• TRY IT
Your copy of the entries below should hold exactly the lines from the one containing "row 2024-10-22 05:21:00-04:00: 581.23" to the one containing "Amaral Ferrador | Longitude: -52,3 -> -54,7", inclusive, and no pictures.

________________________

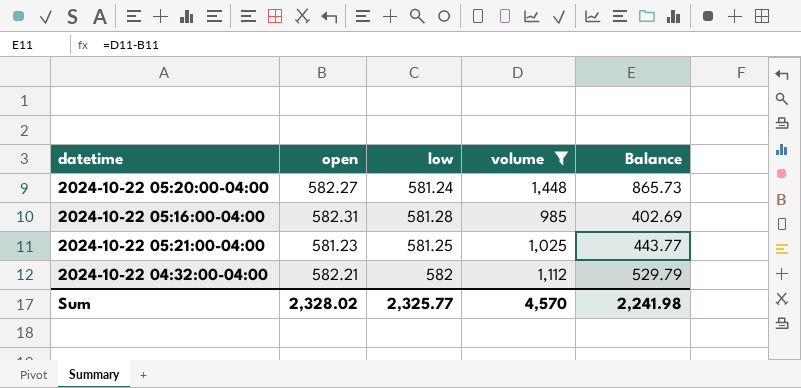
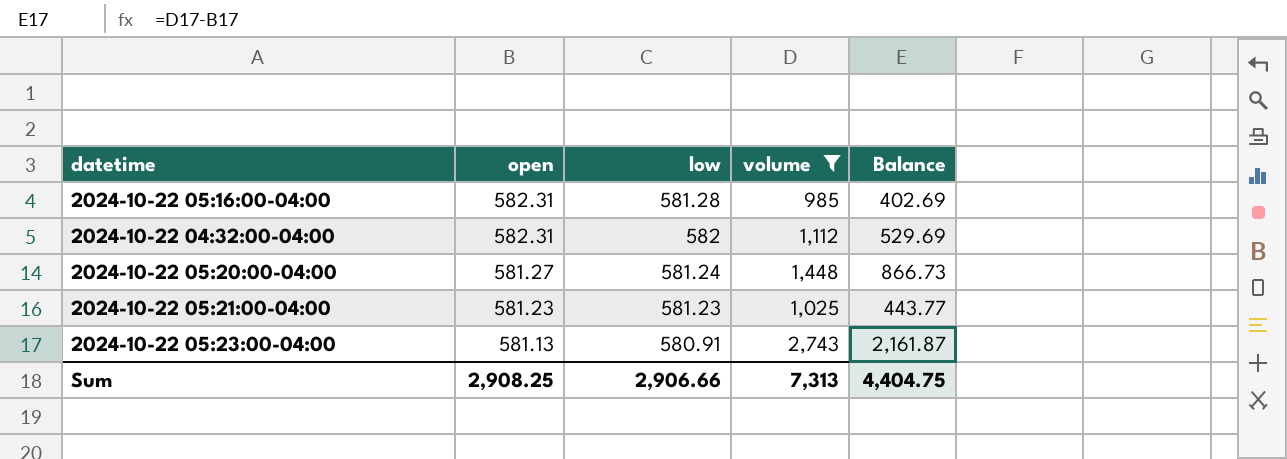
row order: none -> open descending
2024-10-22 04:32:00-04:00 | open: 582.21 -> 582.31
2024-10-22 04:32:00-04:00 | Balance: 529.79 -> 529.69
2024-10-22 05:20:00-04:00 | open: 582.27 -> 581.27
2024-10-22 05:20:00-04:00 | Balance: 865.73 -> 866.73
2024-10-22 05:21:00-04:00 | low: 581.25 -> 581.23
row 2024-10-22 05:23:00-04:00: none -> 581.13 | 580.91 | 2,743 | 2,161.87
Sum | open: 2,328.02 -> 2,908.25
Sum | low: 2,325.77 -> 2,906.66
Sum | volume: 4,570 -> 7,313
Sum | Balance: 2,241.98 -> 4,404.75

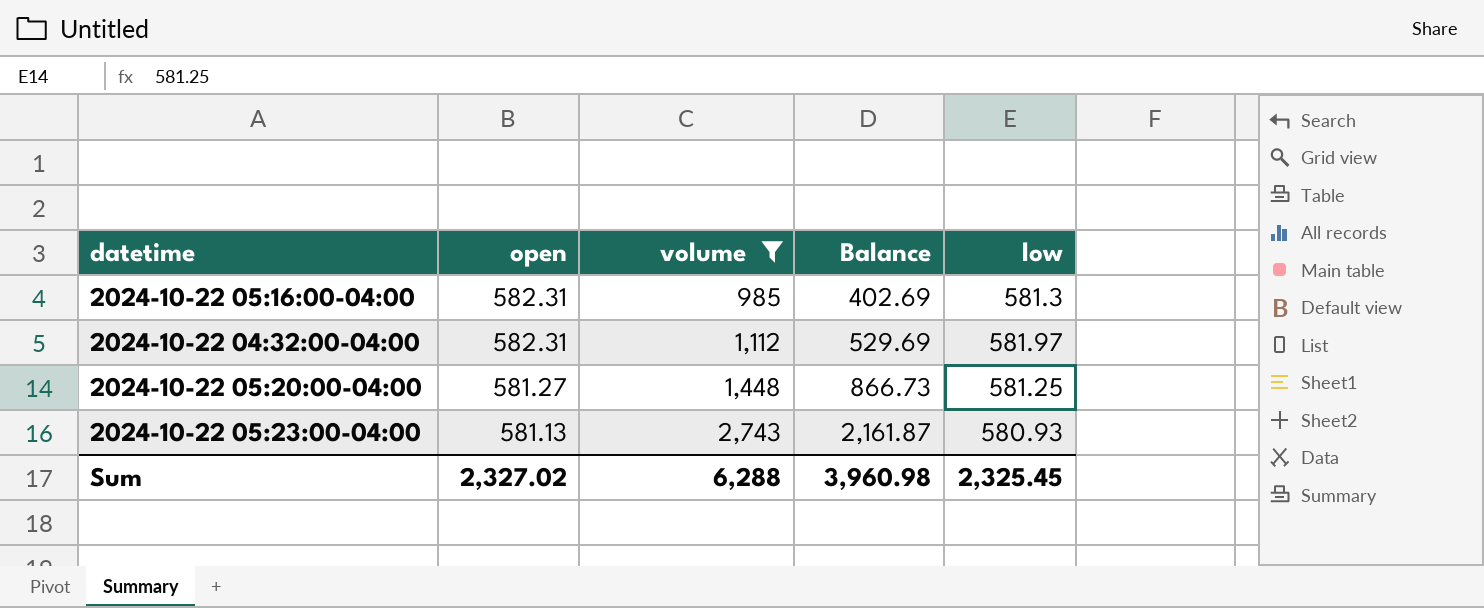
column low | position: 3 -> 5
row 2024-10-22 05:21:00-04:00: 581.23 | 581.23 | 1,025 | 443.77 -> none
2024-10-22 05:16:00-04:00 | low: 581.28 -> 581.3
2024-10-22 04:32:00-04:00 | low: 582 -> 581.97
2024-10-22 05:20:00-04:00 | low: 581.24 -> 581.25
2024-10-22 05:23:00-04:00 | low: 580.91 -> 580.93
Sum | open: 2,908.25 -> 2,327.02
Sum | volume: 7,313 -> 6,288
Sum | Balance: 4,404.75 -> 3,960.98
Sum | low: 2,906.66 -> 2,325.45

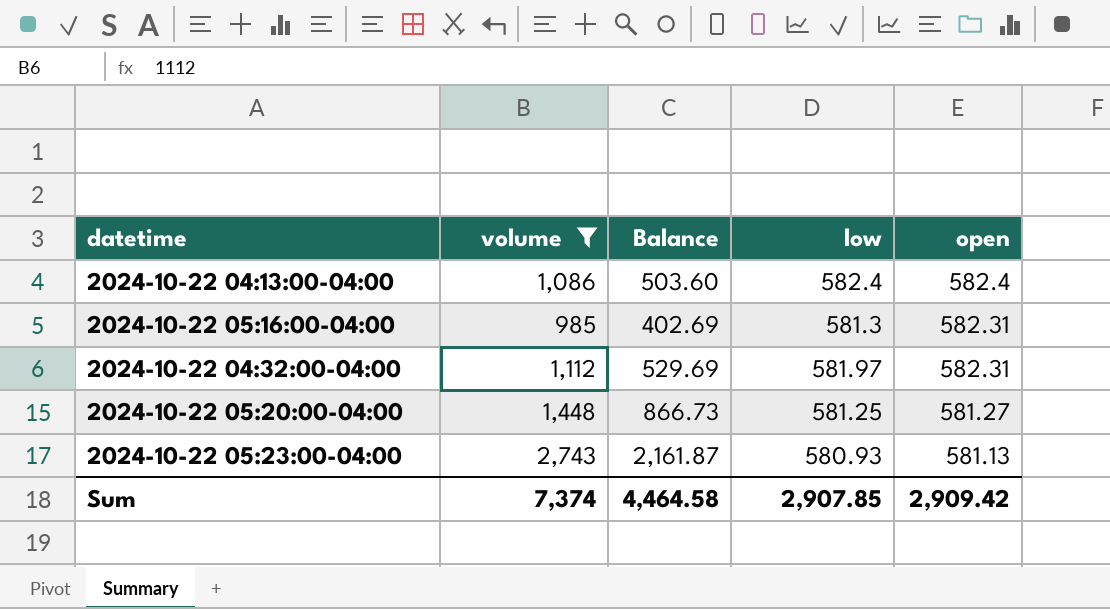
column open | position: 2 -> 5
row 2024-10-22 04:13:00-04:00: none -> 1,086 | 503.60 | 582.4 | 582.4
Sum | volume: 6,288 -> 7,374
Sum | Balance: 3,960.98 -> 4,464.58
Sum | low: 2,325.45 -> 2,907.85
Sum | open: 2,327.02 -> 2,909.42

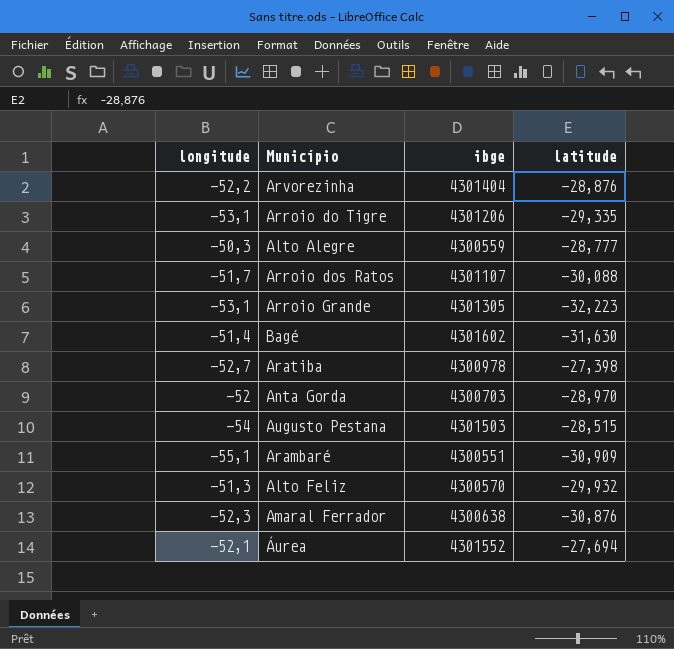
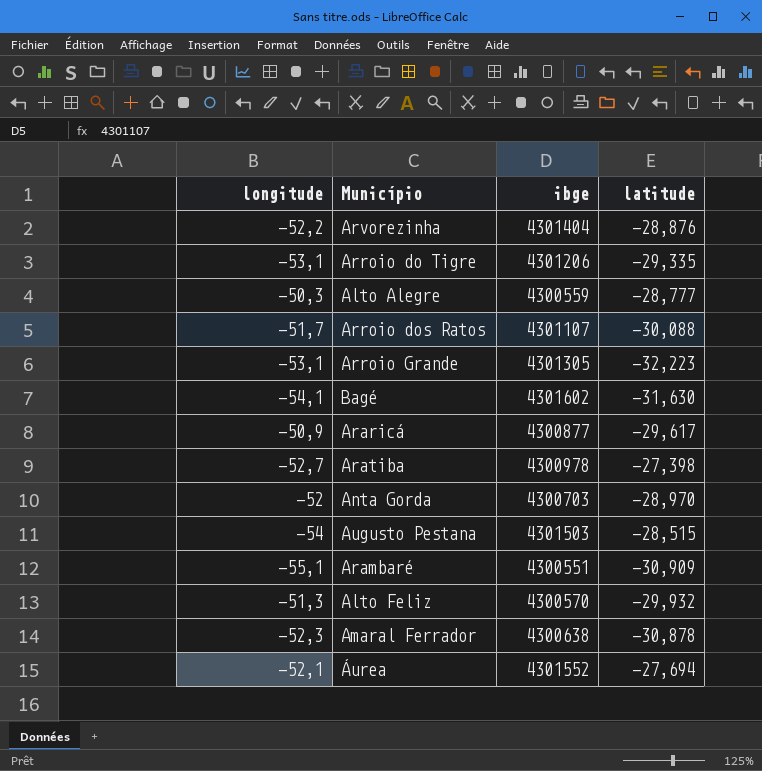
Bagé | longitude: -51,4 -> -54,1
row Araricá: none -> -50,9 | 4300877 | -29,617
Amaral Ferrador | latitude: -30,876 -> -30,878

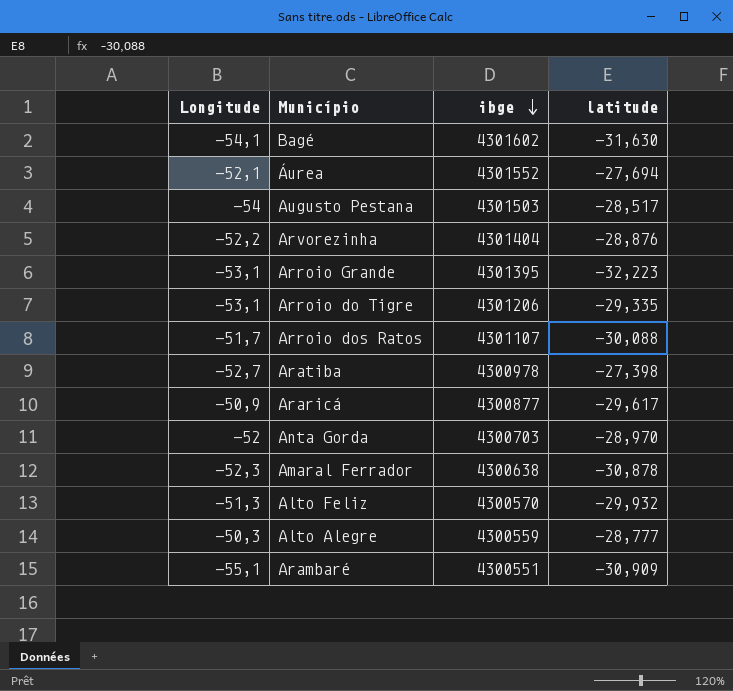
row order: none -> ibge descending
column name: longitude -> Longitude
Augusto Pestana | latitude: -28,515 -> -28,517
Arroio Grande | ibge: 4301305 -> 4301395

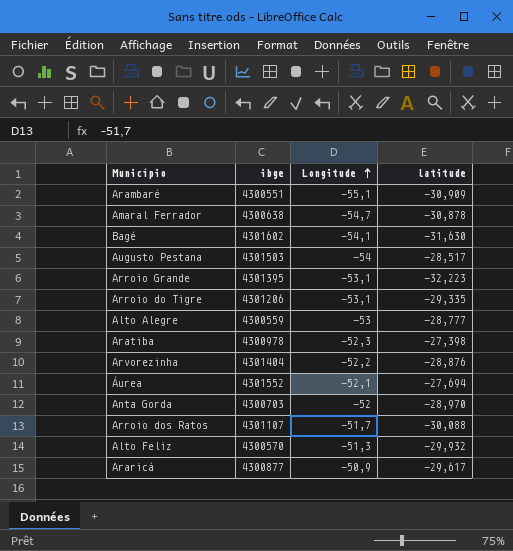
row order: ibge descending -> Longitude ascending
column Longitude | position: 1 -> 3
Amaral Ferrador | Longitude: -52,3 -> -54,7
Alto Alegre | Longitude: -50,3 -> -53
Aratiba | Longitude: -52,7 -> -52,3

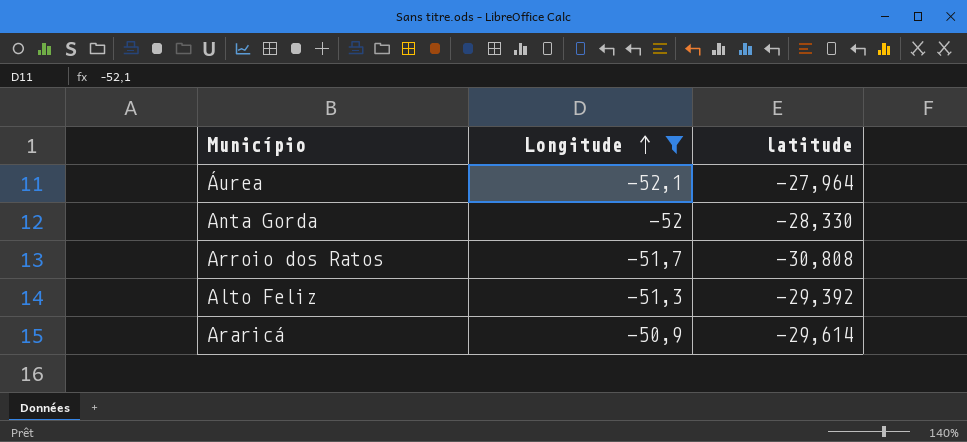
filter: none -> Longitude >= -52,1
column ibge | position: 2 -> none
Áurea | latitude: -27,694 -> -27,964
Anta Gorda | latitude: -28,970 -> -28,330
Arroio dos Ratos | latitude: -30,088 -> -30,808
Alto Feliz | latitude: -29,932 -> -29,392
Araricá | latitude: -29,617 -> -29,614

________________________

• SOLUTION FOR THIS EXERCISE
row 2024-10-22 05:21:00-04:00: 581.23 | 581.23 | 1,025 | 443.77 -> none
2024-10-22 05:16:00-04:00 | low: 581.28 -> 581.3
2024-10-22 04:32:00-04:00 | low: 582 -> 581.97
2024-10-22 05:20:00-04:00 | low: 581.24 -> 581.25
2024-10-22 05:23:00-04:00 | low: 580.91 -> 580.93
Sum | open: 2,908.25 -> 2,327.02
Sum | volume: 7,313 -> 6,288
Sum | Balance: 4,404.75 -> 3,960.98
Sum | low: 2,906.66 -> 2,325.45

column open | position: 2 -> 5
row 2024-10-22 04:13:00-04:00: none -> 1,086 | 503.60 | 582.4 | 582.4
Sum | volume: 6,288 -> 7,374
Sum | Balance: 3,960.98 -> 4,464.58
Sum | low: 2,325.45 -> 2,907.85
Sum | open: 2,327.02 -> 2,909.42

Bagé | longitude: -51,4 -> -54,1
row Araricá: none -> -50,9 | 4300877 | -29,617
Amaral Ferrador | latitude: -30,876 -> -30,878

row order: none -> ibge descending
column name: longitude -> Longitude
Augusto Pestana | latitude: -28,515 -> -28,517
Arroio Grande | ibge: 4301305 -> 4301395

row order: ibge descending -> Longitude ascending
column Longitude | position: 1 -> 3
Amaral Ferrador | Longitude: -52,3 -> -54,7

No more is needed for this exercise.